At the end of the week, they’re cleared to go back to their dorms, and it’s as horrific as Leonard had expected. Someone has been in and removed his roommate’s belongings, packaged them up and shipped them back to Wyoming to his grieving mother and sister. Leonard hates that he doesn’t even know what ship he was on, and tries not to think about how it could have so easily been him, if not for a dozen or more what-ifs. 

In the half of the room which is cluttered with things, Leonard takes stock of how many belong to Jim. There’s a pair of his boots under the bed, a book he’d been reading on the nightstand, a shirt Leonard had borrowed just because it smelled like him hanging over the desk chair. 

It makes Leonard regret never letting Jim hack into the room allocations to get them a place together, like he’d been threatening to do since first year. Leonard had worried it would put too much pressure on their blossoming relationship, would make it too hard to watch Jim warp off into space after graduation while he stayed behind. 

Now it all feels like wasted time. 

He wonders if Jim’s roommate survived, or if in the building next door Jim is looking around a half empty room in the same way Leonard is. 

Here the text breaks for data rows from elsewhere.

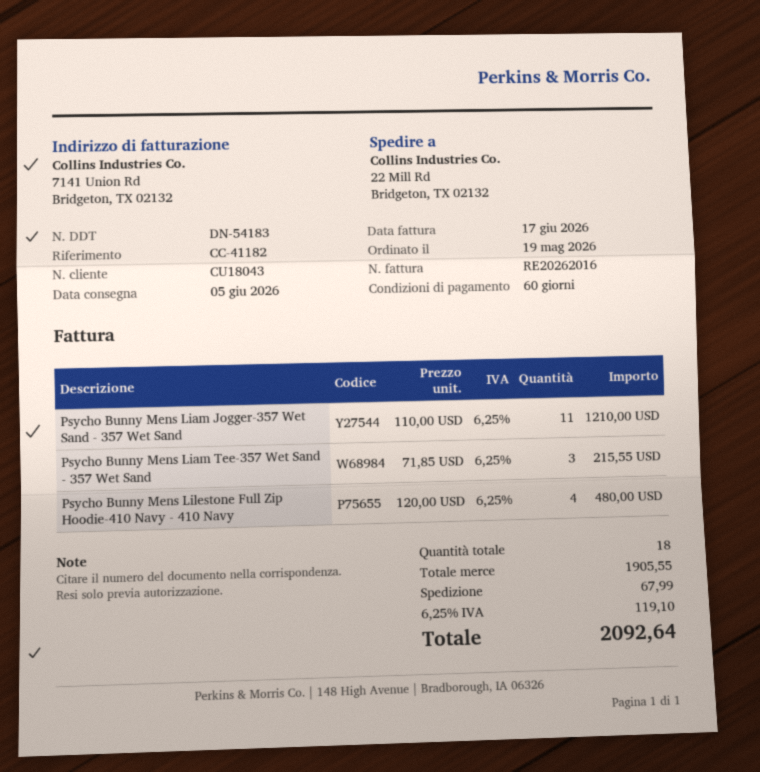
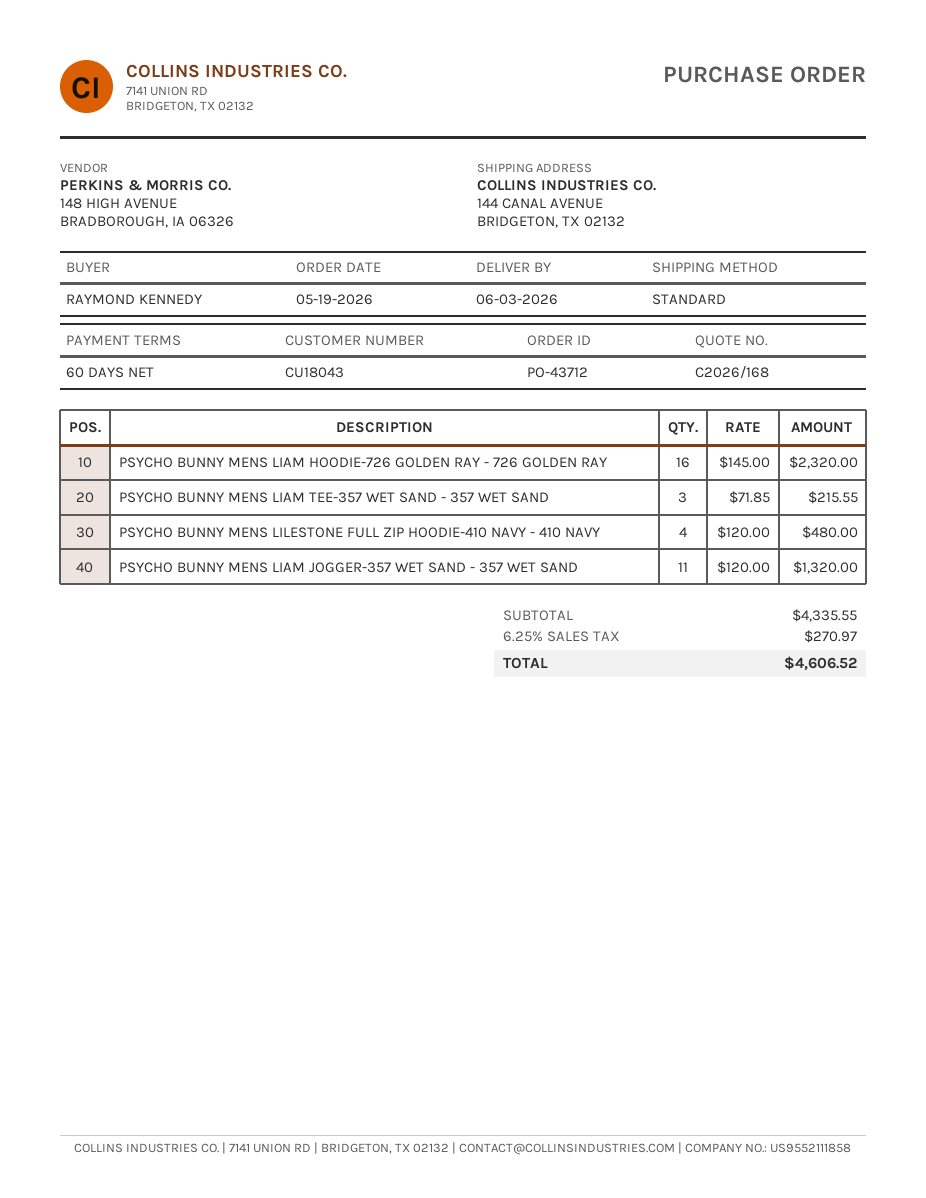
delivery date: 2026-06-05 -> 2026-06-03
ship to: 22 Mill Rd, Bridgeton, TX 02132 -> 144 CANAL AVENUE, BRIDGETON, TX 02132
Psycho Bunny Mens Liam Jogger-357 Wet Sand - 357 Wet Sand: 11 x 110.00 = 1210.00 -> 11 x 120.00 = 1320.00
PSYCHO BUNNY MENS LIAM HOODIE-726 GOLDEN RAY - 726 GOLDEN RAY: none -> 16 x 145.00 = 2320.00
subtotal: 1905.55 -> 4335.55
shipping: 67.99 -> none
tax: 6.25% = 119.10 -> 6.25% = 270.97
total: 2092.64 -> 4606.52

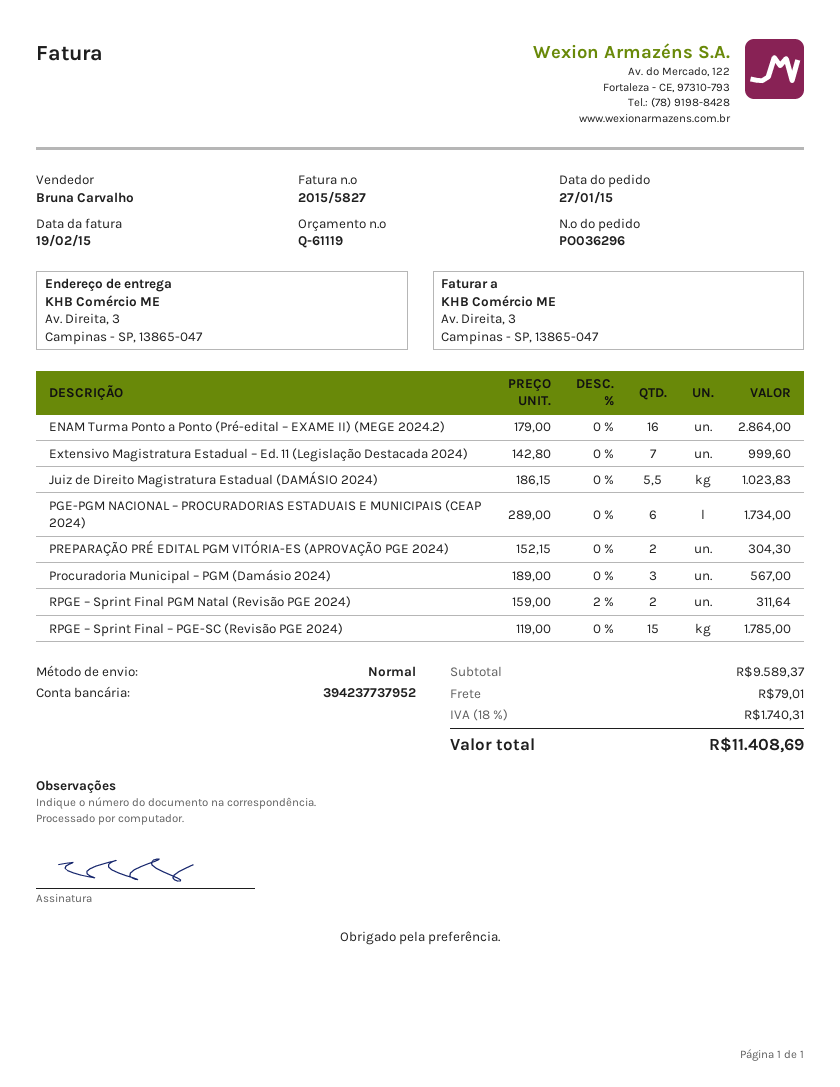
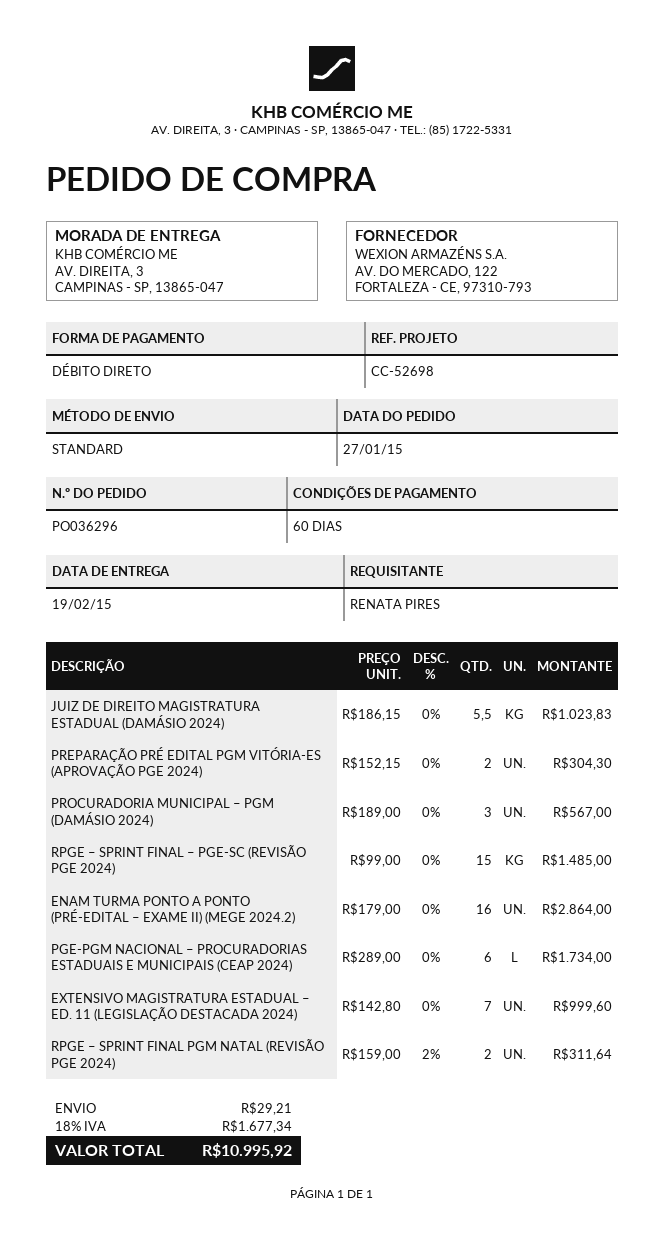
RPGE – Sprint Final – PGE-SC (Revisão PGE 2024): 15 x 119.00 = 1785.00 -> 15 x 99.00 = 1485.00
shipping: 79.01 -> 29.21
tax: 18% = 1740.31 -> 18% = 1677.34
total: 11408.69 -> 10995.92

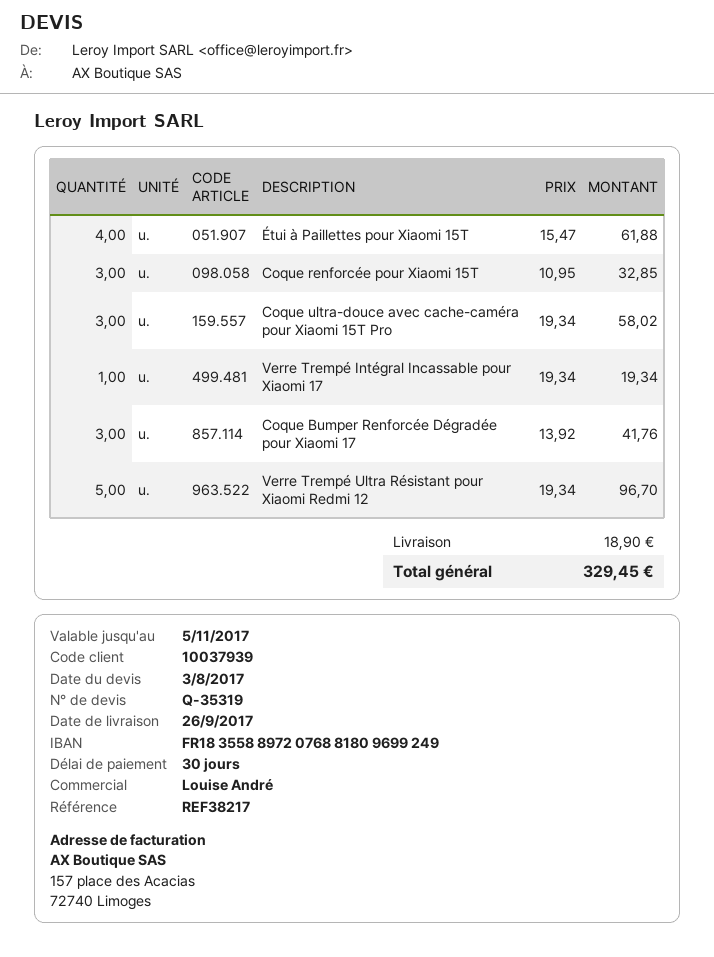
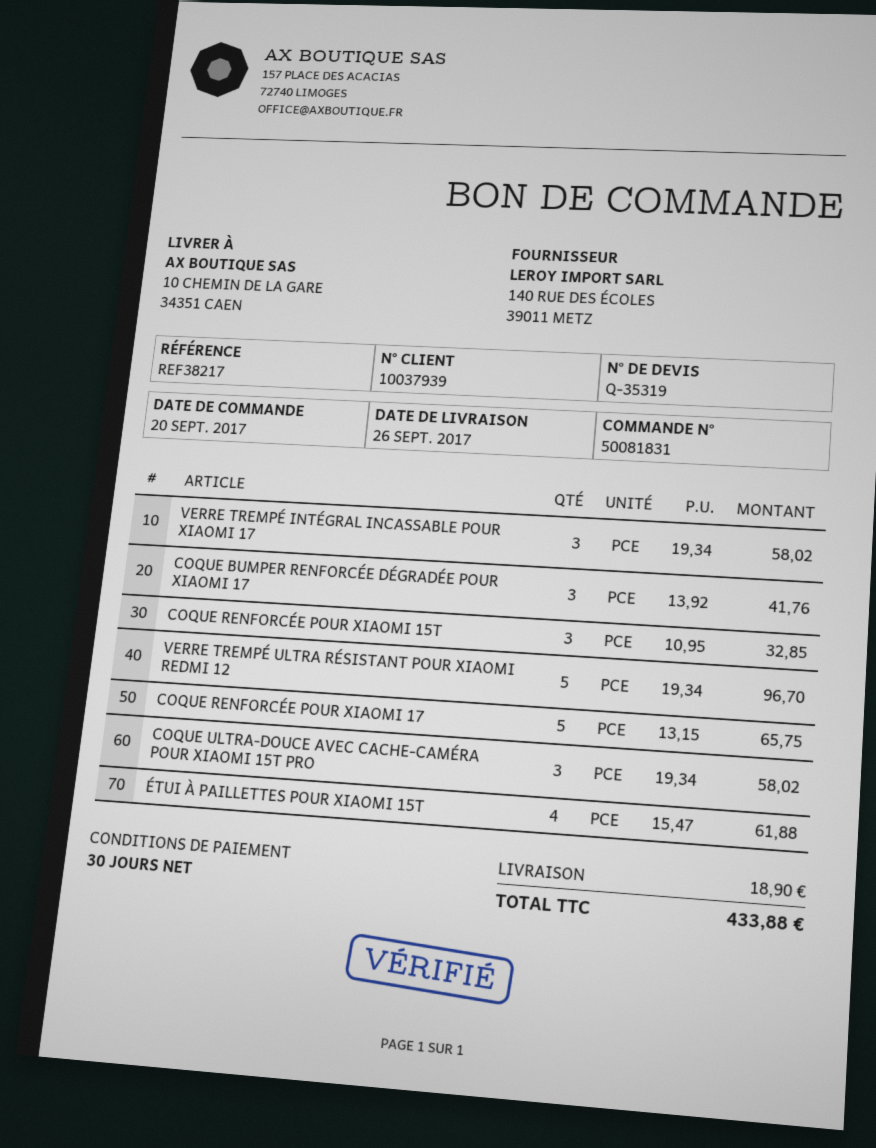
Verre Trempé Intégral Incassable pour Xiaomi 17: 1 x 19.34 = 19.34 -> 3 x 19.34 = 58.02
COQUE RENFORCÉE POUR XIAOMI 17: none -> 5 x 13.15 = 65.75
total: 329.45 -> 433.88

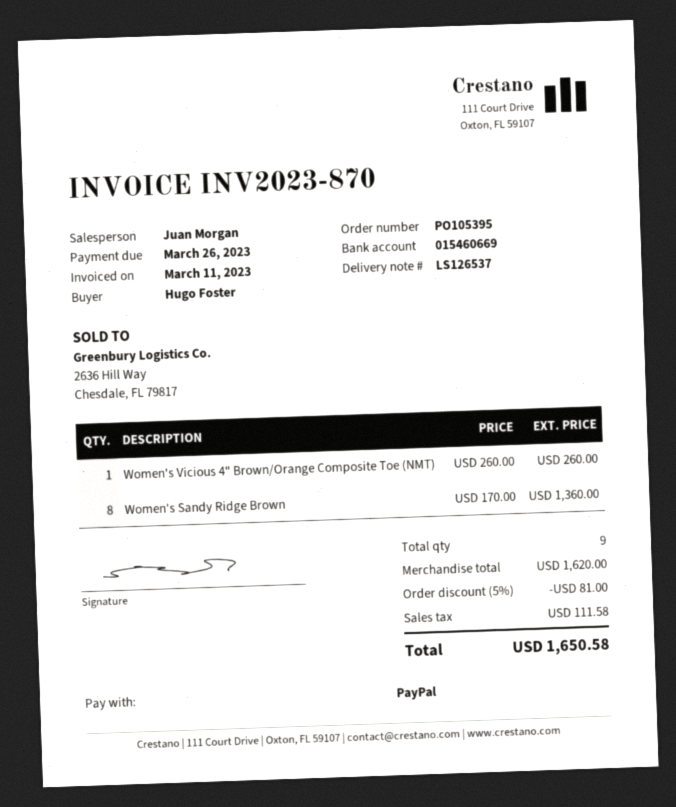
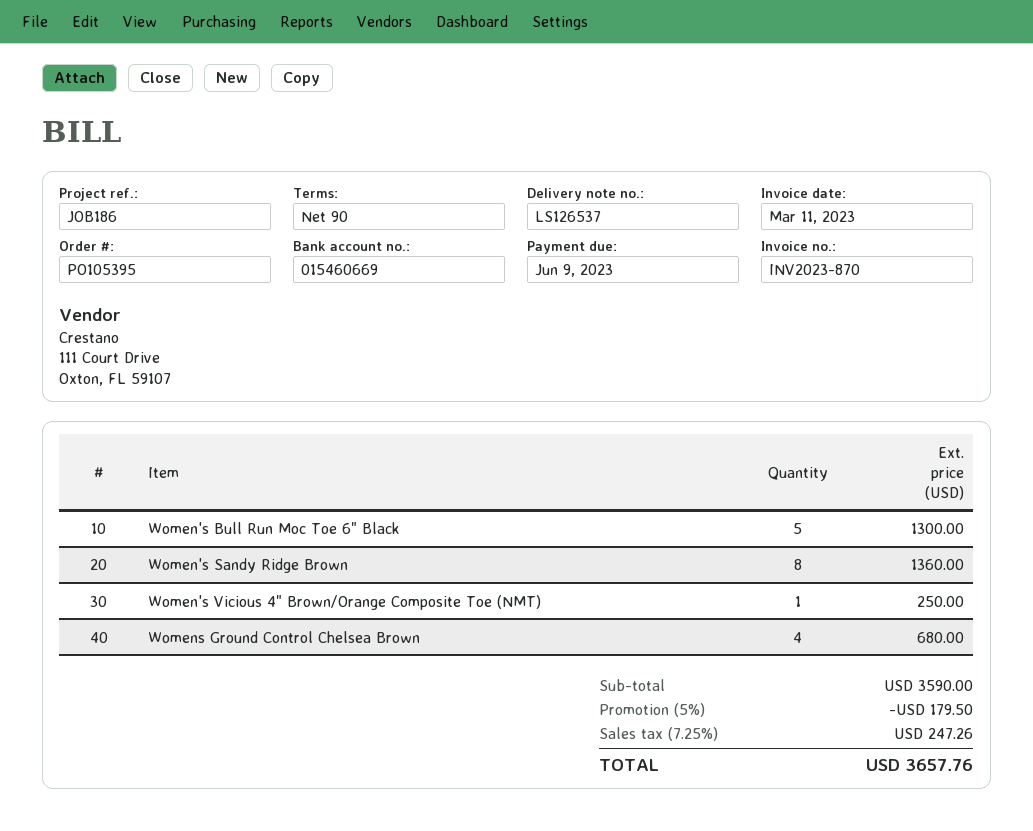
due date: 2023-03-26 -> 2023-06-09
Women's Vicious 4" Brown/Orange Composite Toe (NMT): 1 for 260.00 -> 1 for 250.00
Women's Bull Run Moc Toe 6" Black: none -> 5 for 1300.00
Womens Ground Control Chelsea Brown: none -> 4 for 680.00
subtotal: 1620.00 -> 3590.00
discount: 5% = 81.00 -> 5% = 179.50
tax: 111.58 -> 247.26
total: 1650.58 -> 3657.76

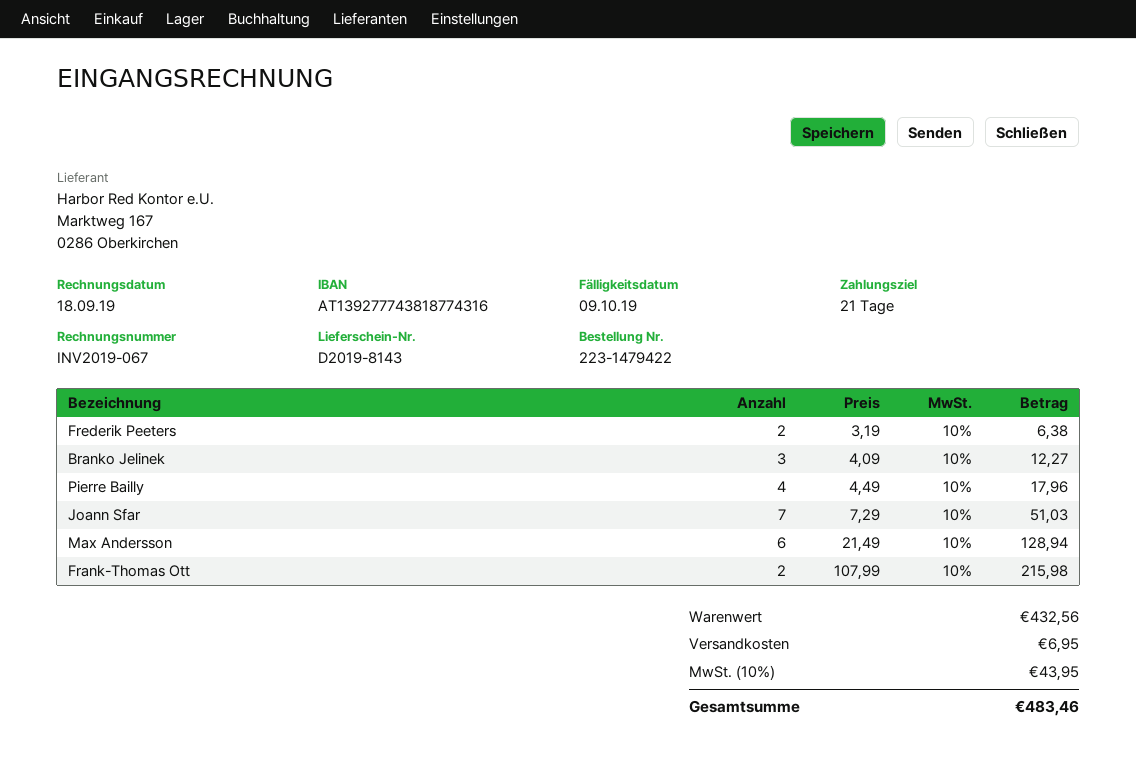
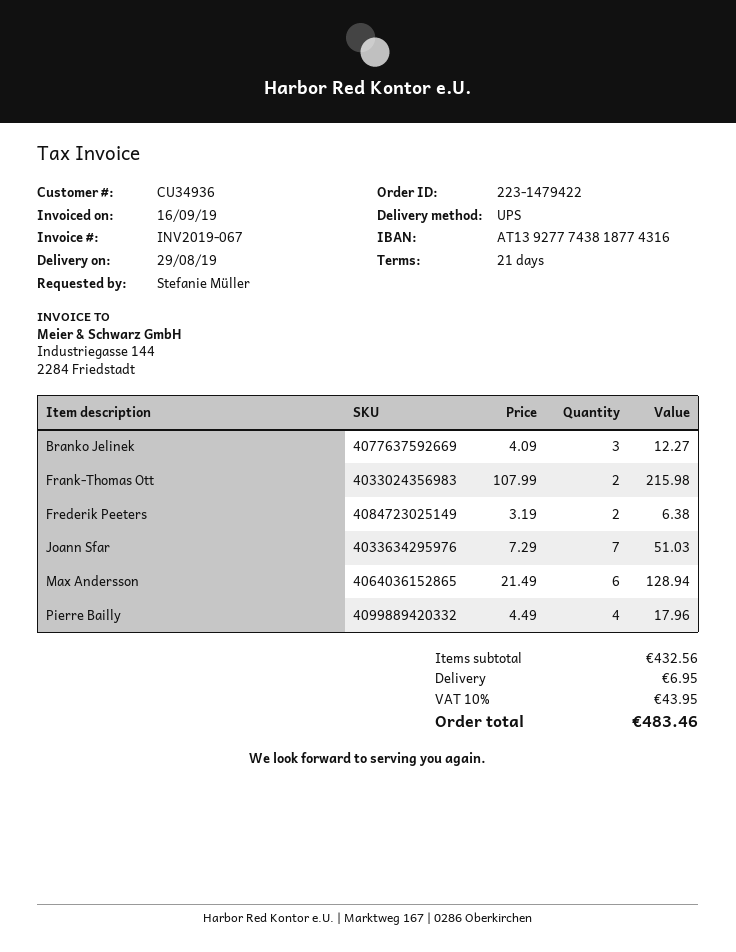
invoice date: 2019-09-18 -> 2019-09-16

Classes do not resume, so that is one small mercy. Instead everyone is given time to go home if they want, to meet with counselors and find comfort in each other. 

Leonard signs up for as many shifts at the hospital as they’ll let him take. He’s grateful that no one argues. He’s not exactly friends with any of his colleagues – Leonard doesn’t really do the whole friendship thing, except with Jim, and that had passed from friends to something much more in the face of a few short months, so he’s not entirely sure he even knows how to be friends with someone – but their presence is comforting. Normal. Safe. 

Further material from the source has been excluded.